I absolutely love this book and, for me, a classic should be relatable to any audience. Okay, so society is different to when Jane Austen or even Sylvia Plath was writing, but both of these writers project important themes that the modern-day writer can relate to.
This criteria is something that, arguably, novels such as ‘The Bell Jar‘ satisfy the most deeply, as the trials Esther goes through throughout the 1950s can be related to both society today and any young girl growing up now. I hope to do a more in-depth review of this book in the future, as I’m currently studying the novel for my English lit class!
4. ‘Pride and Prejudice’ by Jane Austen
Okay, so I realise this is so typical and this would be on everyone’s list- but I love this book! It’s easy-to-read, funny and enjoyable. Despite the fact that ‘Pride and Prejudice’ is set far back in the past, its themes are still in many ways relatable and its humour is hilarious.
For those who don’t know this brilliant classic, it’s about five sisters, with a mother that is desperate to get them married off to rich men. This may sound like a boring plot, but the characters they meet along the way make this novel funny and enjoyable.
Aside from Mr Darcy, who is of course my favourite character, I also love Mr Bennet, as his humour and teasing is hilarious and the way he favours Lizzie, clearly the most intelligent and amusing of the sisters, makes me laugh! The 1990s series of Pride and Prejudice, starring Jennifer Ehle and Colin Firth is also a brilliant adaptation of the book!

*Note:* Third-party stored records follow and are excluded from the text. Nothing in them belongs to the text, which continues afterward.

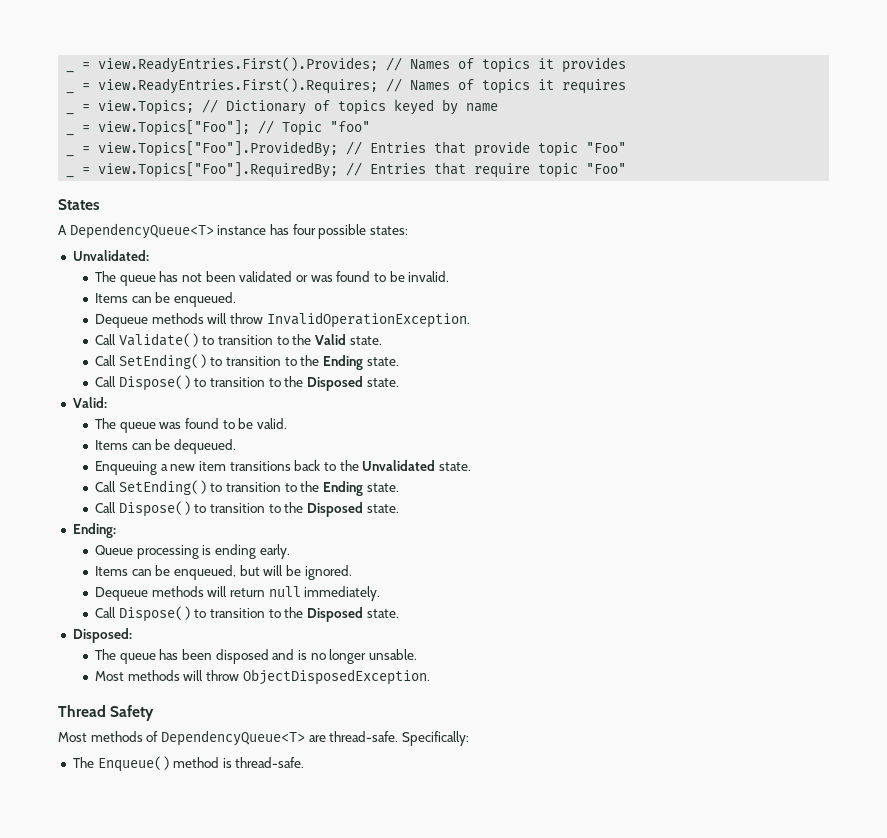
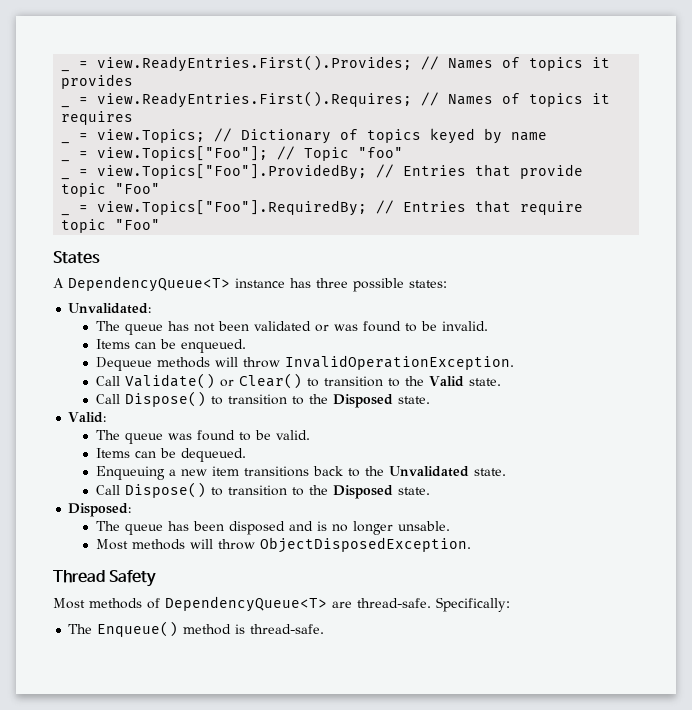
- A DependencyQueue<T> instance has four possible states:
+ A DependencyQueue<T> instance has three possible states:
- Call Validate() to transition to the Valid state.
- Call SetEnding() to transition to the Ending state.
+ Call Validate() or Clear() to transition to the Valid state.
  Enqueuing a new item transitions back to the Unvalidated state.
- Call SetEnding() to transition to the Ending state.
- Call Dispose() to transition to the Disposed state.
- Ending:
- Queue processing is ending early.
- Items can be enqueued, but will be ignored.
- Dequeue methods will return null immediately.

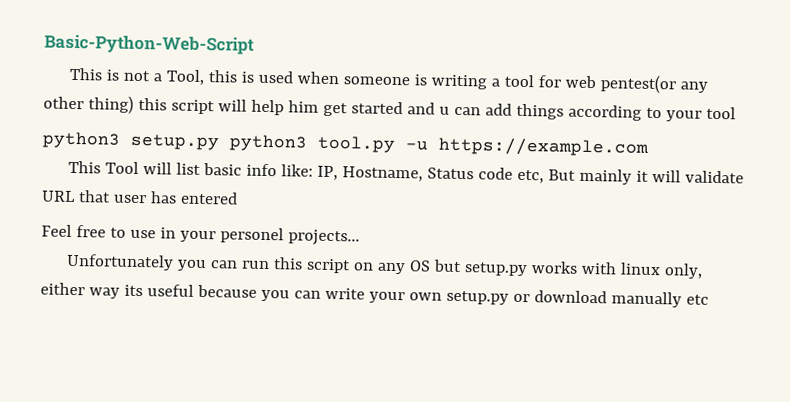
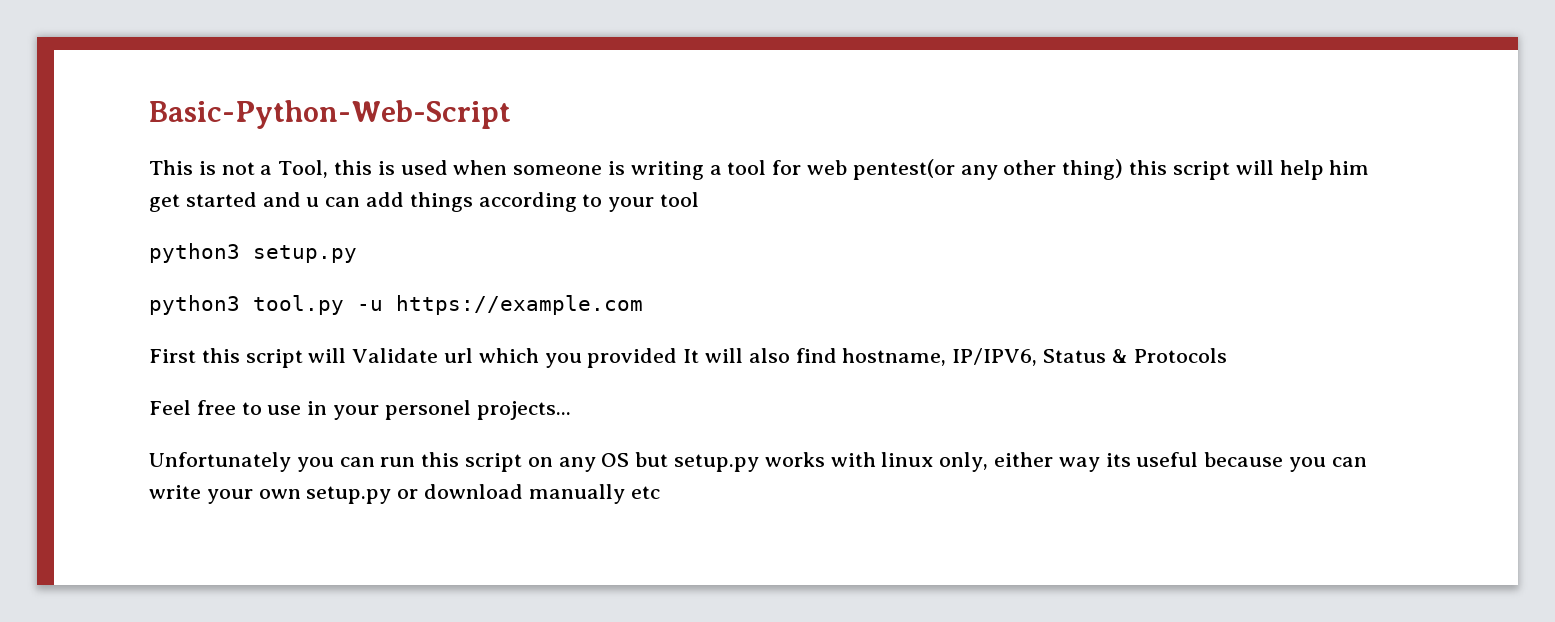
- python3 setup.py python3 tool.py -u https://example.com
+ python3 setup.py
+ python3 tool.py -u https://example.com
- This Tool will list basic info like: IP, Hostname, Status code etc, But mainly it will validate URL that user has entered
+ First this script will Validate url which you provided It will also find hostname, IP/IPV6, Status & Protocols

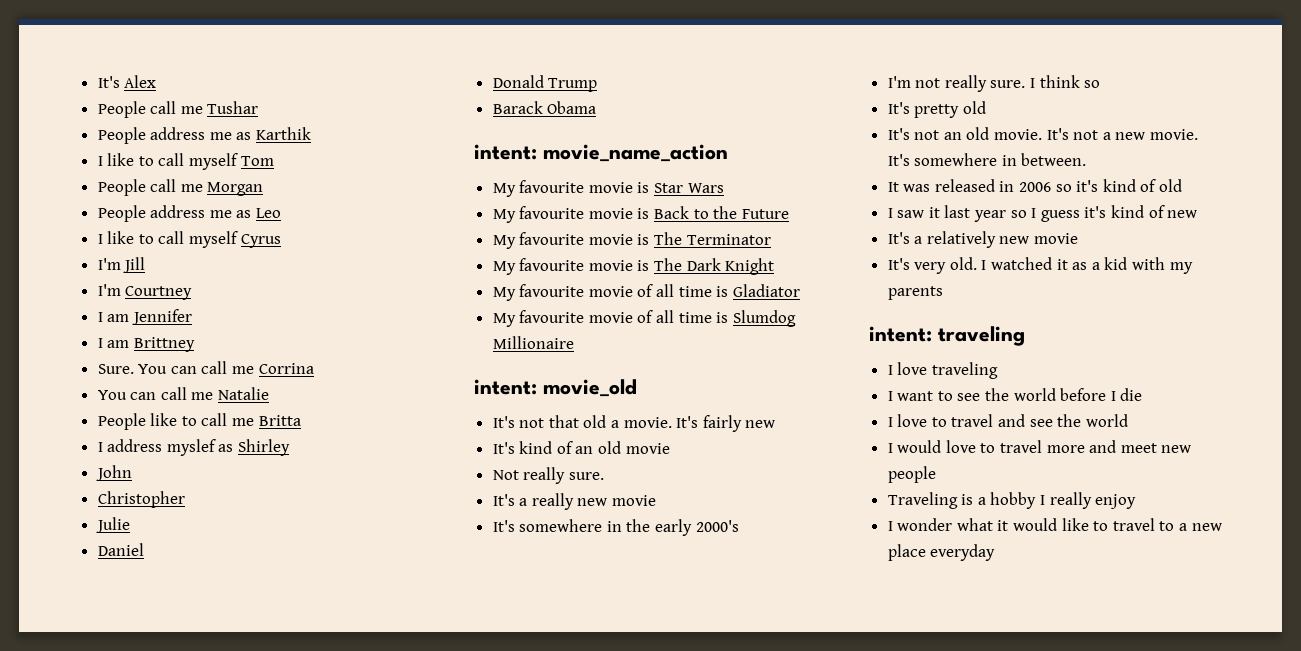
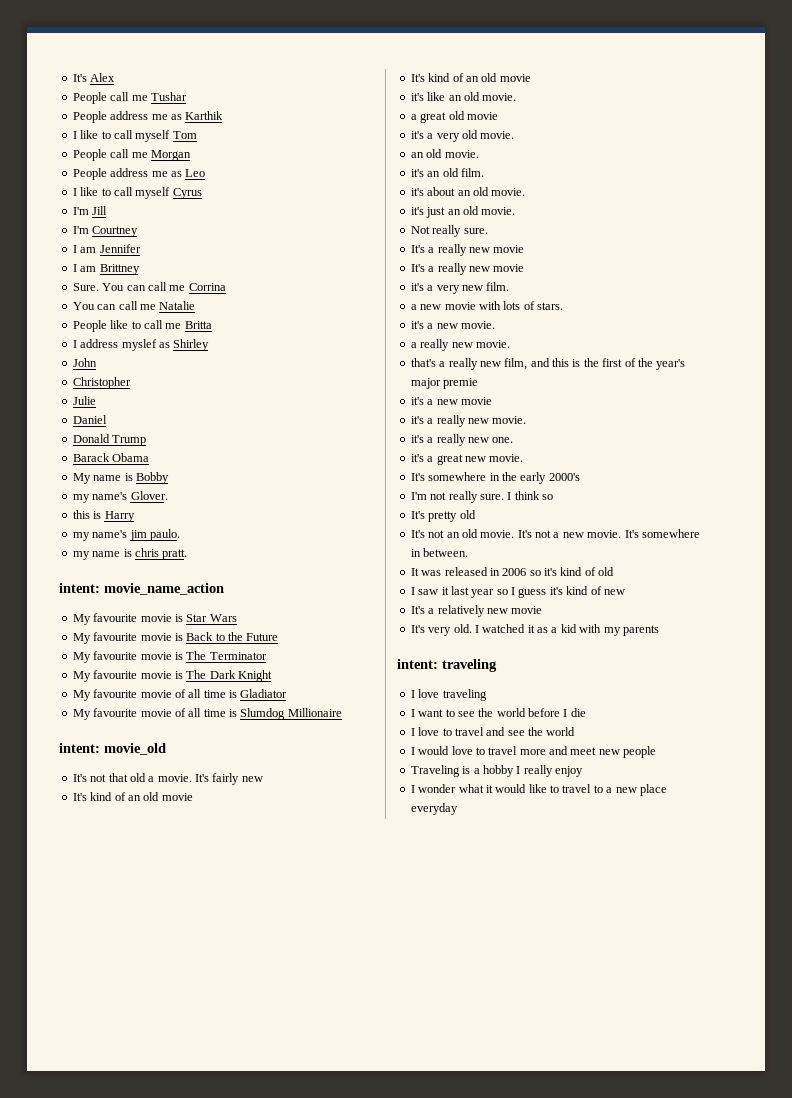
+ My name is Bobby
+ my name's Glover.
+ this is Harry
+ my name's jim paulo.
+ my name is chris pratt.
  It's fairly new
  It's kind of an old movie
+ It's kind of an old movie
+ it's like an old movie.
+ a great old movie
+ it's a very old movie.
+ an old movie.
+ it's an old film.
+ it's about an old movie.
+ it's just an old movie.
  Not really sure.
  It's a really new movie
+ It's a really new movie
+ it's a very new film.
+ a new movie with lots of stars.
+ it's a new movie.
+ a really new movie.
+ that's a really new film, and this is the first of the year's major premie
+ it's a new movie
+ it's a really new movie.
+ it's a really new one.
+ it's a great new movie.

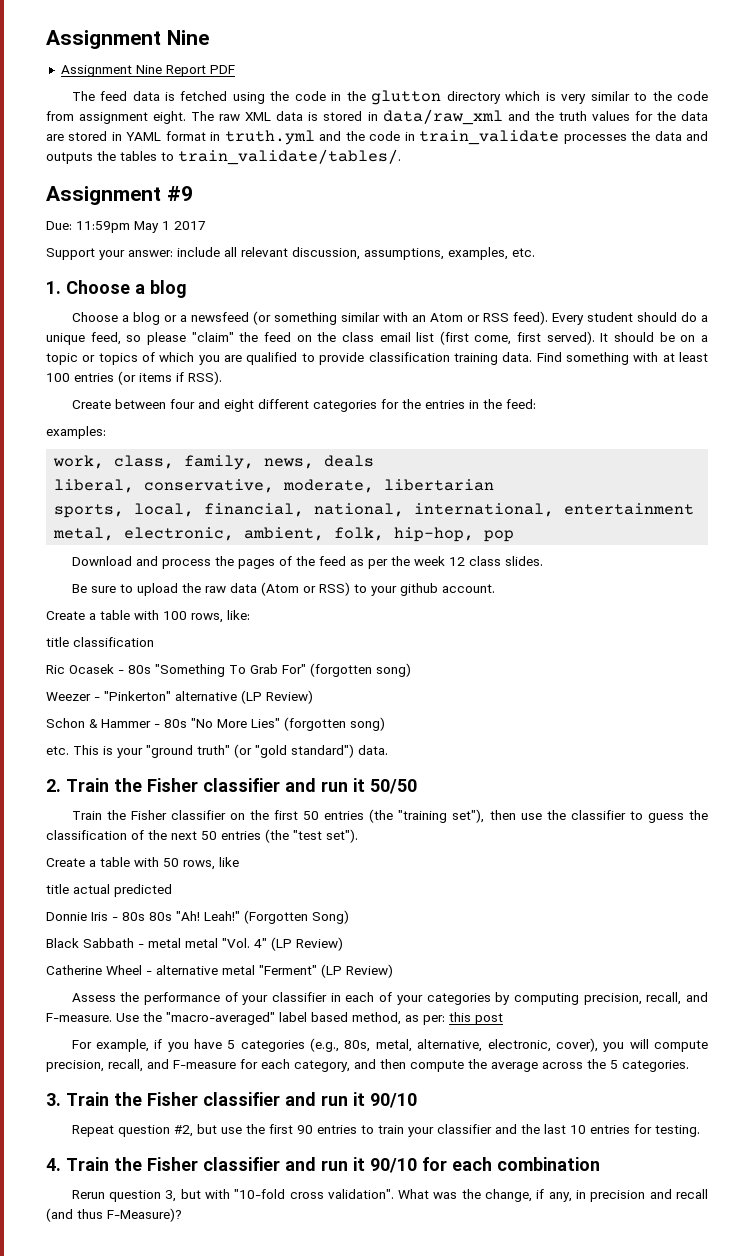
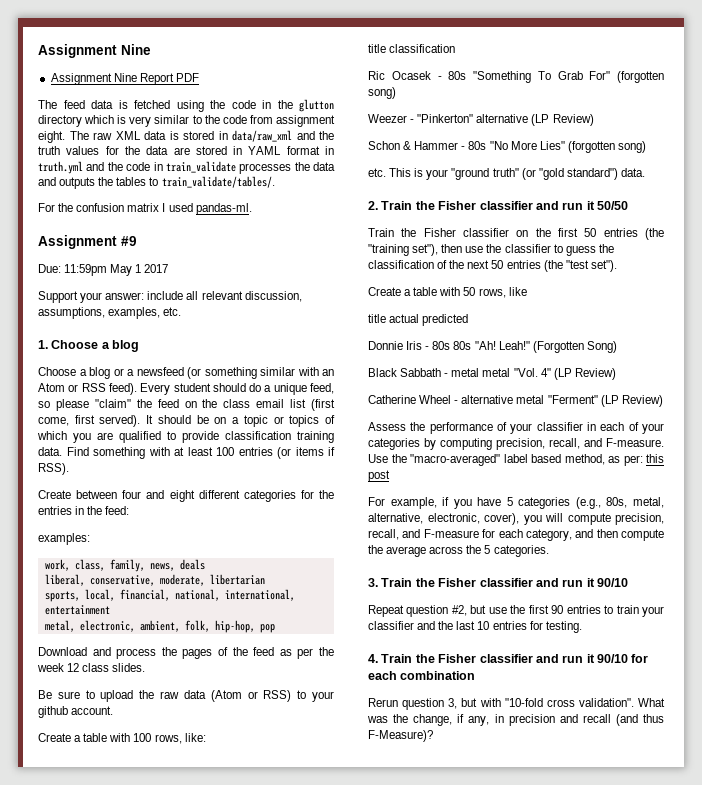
+ For the confusion matrix I used pandas-ml.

5. ‘Ballet Shoes’ by Noel Streatfield
‘Ballet Shoes‘ was the classic of my childhood and technically it is a children’s book, but I would put it up there with the classics. The novel is about three girls that are adopted by one family (an old relative goes travelling and brings orphans back from his travels for his niece as presents- what else would a woman want in life than a child?!) , so technically they aren’t sisters, but that is how they refer to one another. They’re part of a very poor family and they end up going to a dance and performance school where they can work on the stage and earn money for their family.
The youngest sister, Posy, is a brilliant ballet dancer and is constantly showing off, making her a funny, if precocious, character. The eldest sister, Pauline, wants to be an actor and thrives in roles such as Alice from ‘Alice in Wonderland’ and the fairy godmother in Cinderella.
But the most interesting character is Petrova, the middle child, found in Russia, as she hates the stage and wants to be a pilot like Amy Johnson, who is at the height of her fame when the novel is set and this just makes her so much more interesting and exciting as a character. The fact that she still has to attend the school and act and dance like the other sisters also shows how she will do anything for her family.
I love how close all the sisters are in this book and all three characters are just so different but when they are together as sisters they have a lovely bond. There is also a brilliant film of ‘Ballet Shoes’ starring Emma Watson and Emilia Fox which, again, was the backdrop to my childhood and I still love to watch it now!
What is your top classic read? Do you enjoy reading classic literature? What was your favourite read as a child?